Hace 20 años Alejandro de Ávila, director del Jardín Etnobotánico de Oaxaca, refería en La Jornada Ecológica las particularidades físicas, climáticas e históricas de las casi 600 mil hectáreas del territorio comunal de los pueblos zoques de Santa María y San Miguel Chimalapa.

Señalaba que era la región de mayor diversidad biológica de México. Aunque gran parte de ella no había sido explorada, era fundamental para entender la evolución de plantas y animales. Respaldó su afirmación citando estudios de investigadores como Thomas MacDougall, primer naturalista que exploró Chimalapa hace casi un siglo, Tom Wend, Gerardo Salazar Townsend Peterson y Silvia Salas. Ellos y otros han documentado la importancia de una región que resiste desde hace siglos el asedio de ilegítimos intereses externos.

No exageró De Ávila. Chimalapa posee una diversidad de ecosistemas bien conservados, donde existe la mayor concentración de orquídeas de México: la mitad de las aves clasificadas en el país, algunas en peligro de extinción como el quetzal, el pavón y el águila arpía. Gran riqueza de vertebrados, como jaguar, tapir, saraguato y mono araña, y un número importante de plantas, anfibios y reptiles que sólo allí existen, incluyendo organismos invertebrados, hongos y microorganismos de agua y suelo. Esa diversidad, explica De Ávila, se debe a la fisiografía lugareña: montañosa, con una compleja composición geológica y climática, que brinda hábitats para plantas y animales.

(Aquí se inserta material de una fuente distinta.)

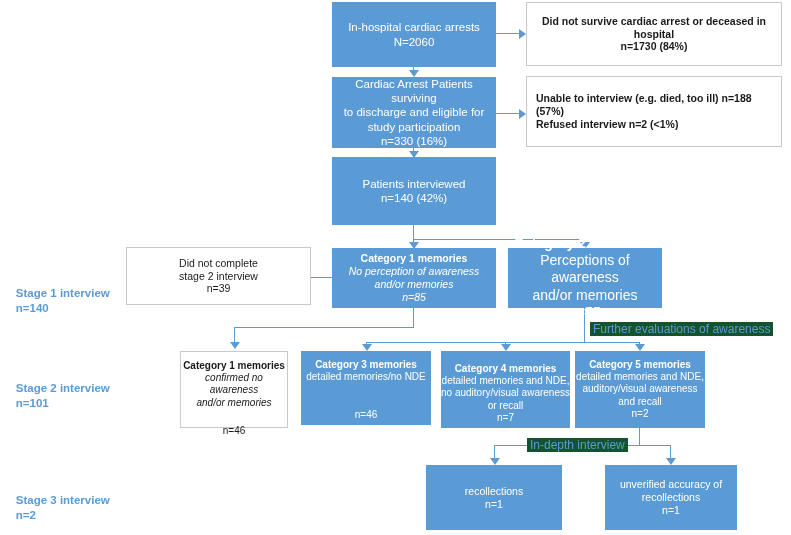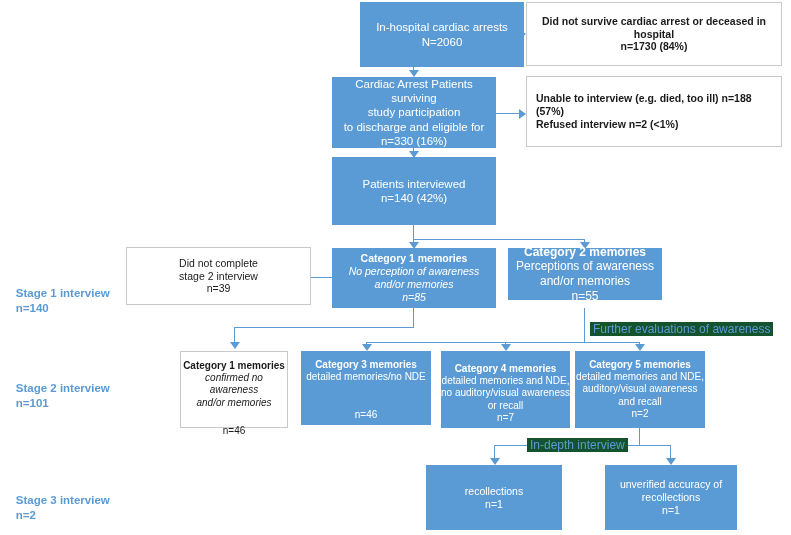--- a/index.html
+++ b/index.html
@@ -148,7 +148,7 @@
   <div class="arrow-d" style="left:666px; top:458px;"></div>
   <div class="edge-label" style="left:527px; top:438px;">In-depth interview</div>
 
-  <div class="box blue" style="left:332px; top:2px; width:164px; height:65px; font-size:11.5px;margin-left:28px;">
+  <div class="box blue" style="left:332px; top:2px; width:164px; height:65px; font-size:11.5px;">
     <span class="ln">In-hospital cardiac arrests</span>
     <span class="ln">N=2060</span>
   </div>

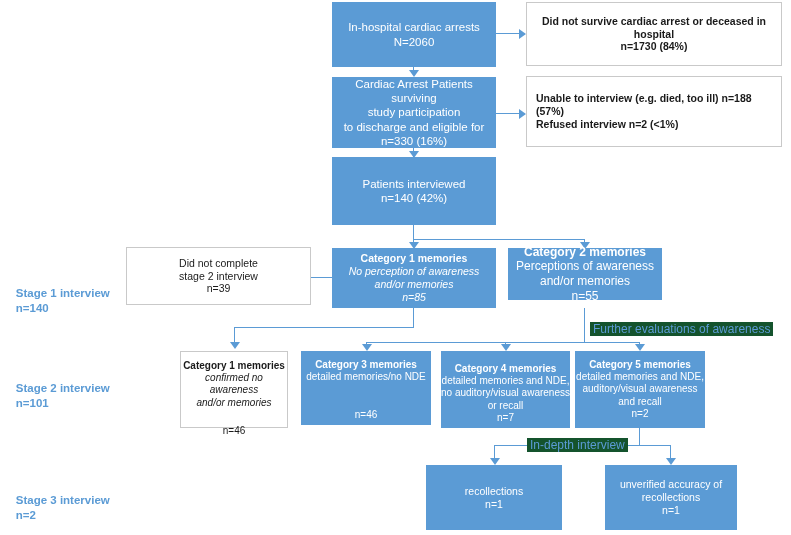--- a/index.html
+++ b/index.html
@@ -160,8 +160,8 @@
 
   <div class="box blue" style="left:332px; top:77px; width:164px; height:71px; font-size:11.5px;">
     <span class="ln">Cardiac Arrest Patients surviving</span>
+    <span class="ln">to discharge and eligible for</span>
     <span class="ln">study participation</span>
-    <span class="ln">to discharge and eligible for</span>
     <span class="ln">n=330 (16%)</span>
   </div>
 

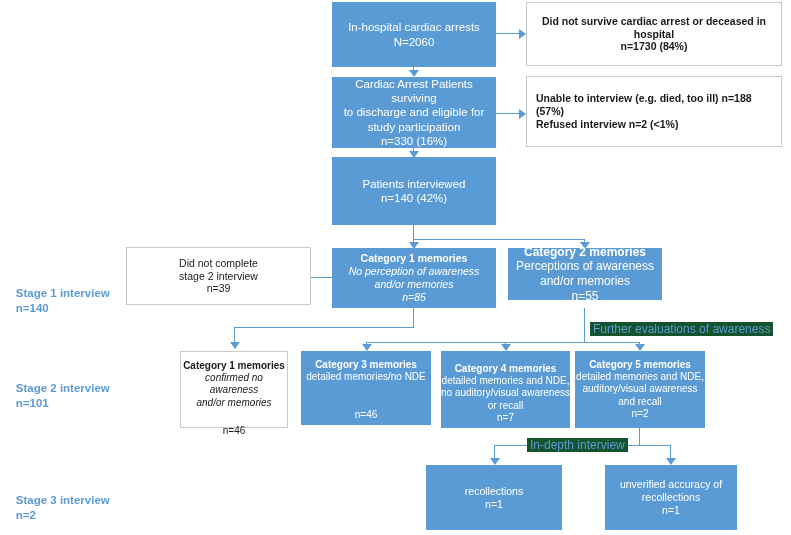--- a/index.html
+++ b/index.html
@@ -188,7 +188,7 @@
     <span class="ln ital">n=85</span>
   </div>
 
-  <div class="box blue" style="left:508px; top:248px; width:154px; height:52px; font-size:12px;">
+  <div class="box blue" style="left:508px; top:248px; width:154px; height:60px; font-size:14px;">
     <span class="ln bold">Category 2 memories</span>
     <span class="ln">Perceptions of awareness</span>
     <span class="ln">and/or memories</span>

Por su parte, Miguel Ángel Gar­cía, coordinador regional del Comité Nacional para la Defensa de Chimalapa, resumió cómo las comunidades chimas buscaban establecer un modelo de conservación y desarrollo sustentable, llamado Reserva Ecológica Campesina. Su base: el ordenamiento ecológico con participación de las comunidades, el rescate de tecnologías tradicionales y la adopción del conocimiento científico y las tecnologías innovadoras, mediante el diálogo entre indígenas, investigadores y técnicos.

Algo necesario y urgente, pues ese tesoro natural ha padecido incontables invasiones en perjuicio de sus ancestrales propietarios. Primero por los conquistadores. Para evitarlos, en 1687, pagaron a la corona española por 900 mil hectáreas, las cuales quedaron amparadas por títulos virreinales. Compraron sus propias tierras con oro entregado en jícaras. Chimalapa en zoque significa jícara de oro.

Esos títulos los refrendó en 1850 el presidente José Joaquín de Herrera. Con la Revolución de 1910-17 buscaron otra vez el reconocimiento de su territorio. Lo lograron en 1967, cuando el presidente Díaz Ordaz expide dos decretos de Reconocimiento y titulación de bienes comunales: uno a Santa María (460 mil hectáreas) y otro a San Miguel, con 134 mil. En total, 594 mil hectáreas, 300 mil menos de lo que señalaban los títulos originales. Por intereses políticos del gobierno chiapaneco y federal, los planos definitivos se los entregaron a los comuneros hasta 1992.

La invasión depredadora que Chimalapa y sus comunidades han padecido vía latifundistas, madereros y ganaderos de Chiapas la han apoyado los gobernadores de esa entidad, contando con la complicidad federal y la omisión del gobierno oaxaqueño. Además, el de Chiapas, con el visto bueno federal, llevó bajo engaño a Chimalapa grupos tzotziles desplazados por conflictos religiosos o carentes de tierra. Se crearon así 28 núcleos agrarios y el enfrentamiento entre hermanos indígenas que se resolverá cuando dichos grupos reconozcan el territorio comunal y no destruyan la riqueza natural.

Han pasado dos décadas desde que La Jornada Ecológica divulgó la enorme importancia de Chimalapa y sus problemas que, en vez de resolverlos, se agudizaron. Por eso Miguel Ángel García señala la urgencia de que las nuevas instancias federales y estatales, junto con las organizaciones sociales y académicas, apoyen la lucha de la comunidad originaria de Chimalapa en pro de su integridad territorial. Y por ser una región única en biodiversidad y cultura.